On their last full-length, Mazes, however, their lava-lamp blobs started to suspiciously resemble songs, a development that continues on Circles. If you peek through the heat shimmer, you’ll start to discern Jesus and Mary Chain-style heartbreakers moving beneath it, like on the major-key title track or the wistful, chiming “Trails.” Their extended two-chord vamps have sneakily gotten groovier too: The five-and-a-half-minute “Free Action” spikes its slow head-nodding action with a polyrhythmic spatter of claps and stomps. At its most potent, Circles hits a frictionless bliss: Standing almost completely still has rarely felt this cool or dynamic.
Lo’Jo, Cinéma El Mundo
Global in vision, with a sweetly mournful Gallic heart
It is testament to the talents of globetrotting French band Lo’Jo that after three decades together they’re still producing albums as seductive and enigmatic as Cinéma El Mundo. They have built their reputation on exploring music from different parts of the world, from chanson to reggae-infused cha’abi from the Maghreb, to the fiery beats of the Balkans. Their quest for new and different sounds has taken them to far-flung places like Chechnya and deep into the Sahara, where they helped found the Festival in the Desert with Tinariwen in 2001. All these influences have been carefully and lovingly woven together on this, their 13th album, which is global in vision but has a sweetly mournful Gallic heart, and could only be Lo’Jo.
Lo’Jo’s lyrics are full of surreal images, and the man behind them all is bandleader and songwriter Denis Péan.
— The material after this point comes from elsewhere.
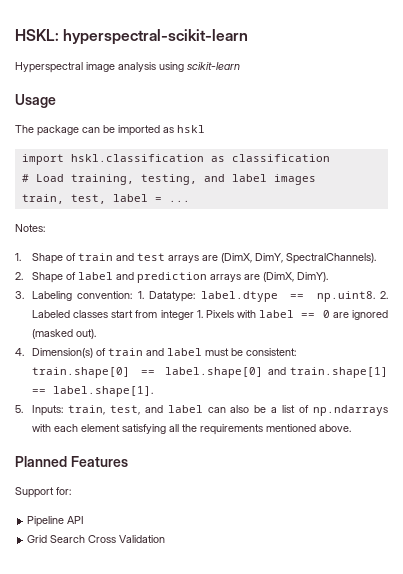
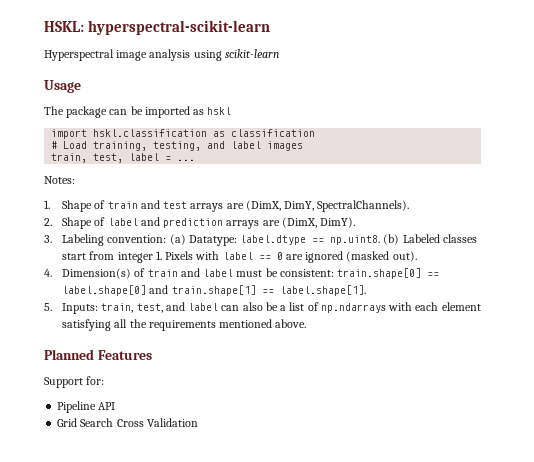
[137,291,144,299] 1. -> [169,234,186,245] (a)
[379,291,388,299] 2. -> [383,234,400,245] (b)

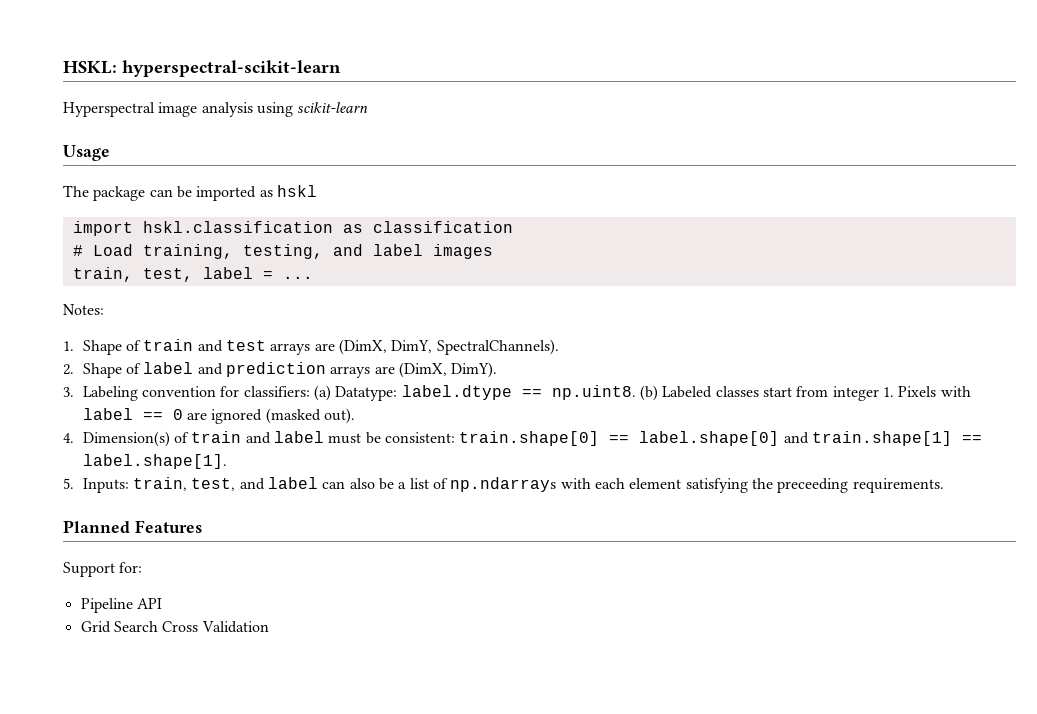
[107,235,167,243] convention: -> [142,386,310,397] convention for classifiers:
[114,319,307,331] all the requirements mentioned above. -> [751,478,944,493] the preceeding requirements.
He has a poet’s ear and a voice that is deliciously louche and dissipated, in contrast to the sweet Algerian harmonies of his co-vocalists, the El Nourid sisters. Their partnership finds perfect expression here on “Tout Est Fragile,” a song that is as close to pop as the band has come in years, with infectious layers of voices giving release in a surging chorus. The lush feel of that track is a stark contrast to the sonic travelogue of “African Dub Crossing The Fantôms Of An Opera,” featuring Tinariwen guitarist Ibrahim Ag Alhabib — a fragile soundscape that skitters lightly across continents, conjuring up smoky, shadowy images before moving on.
Cinéma El Mundo is full of beautiful details, like the deep dub echo on the drums of “La Marseillaise En Créole,” and the soft horns that punctuate “Tout Est Fragile.” These little subtleties add highlights, as do guests such as cellist Vincent Segal, whose playing on “Magnétic” is as expressive as any human voice. But it’s the appearance of British cult musician Robert Wyatt that will probably draw most attention. He intones (in French) the poem that acts as an overture to the album, and also contributes a wordless, instantly recognizable vocal to the title cut, scat-singing over a shimmer of strings and liquid percussion — a beautiful, breathless interlude before the circus rhythms of “Zetwal” take the journey in an utterly different direction.
Deep into their long career, Lo’Jo have come up with something that builds on their globetrotting and sounds fresh, vital, and beautiful. It might just be the best thing they’ve ever released.
Flying Lotus, Until the Quiet Comes
Both reflective and madcap
What was Flying Lotus supposed to do, twist our synapses till they turned blue every single time out? Please — not even Hendrix could have done that. British DJ Mary Anne Hobbs may have declared FlyLo Jimi’s modern equivalent, but Until the Quiet Comes, his fourth album, plays like something Jimi didn’t get to stay around and make: both reflective and madcap, full of details scurrying in the margins. Take “Tiny Tortures,” which rides a near-subcutaneous bass pulse, twitchy, subtle clicks and clacks, ruminative jazz guitar flecks and flurries. Is it fusion? Maybe, but it doesn’t show off the way most fusion does — it’s too busy sneaking up on you.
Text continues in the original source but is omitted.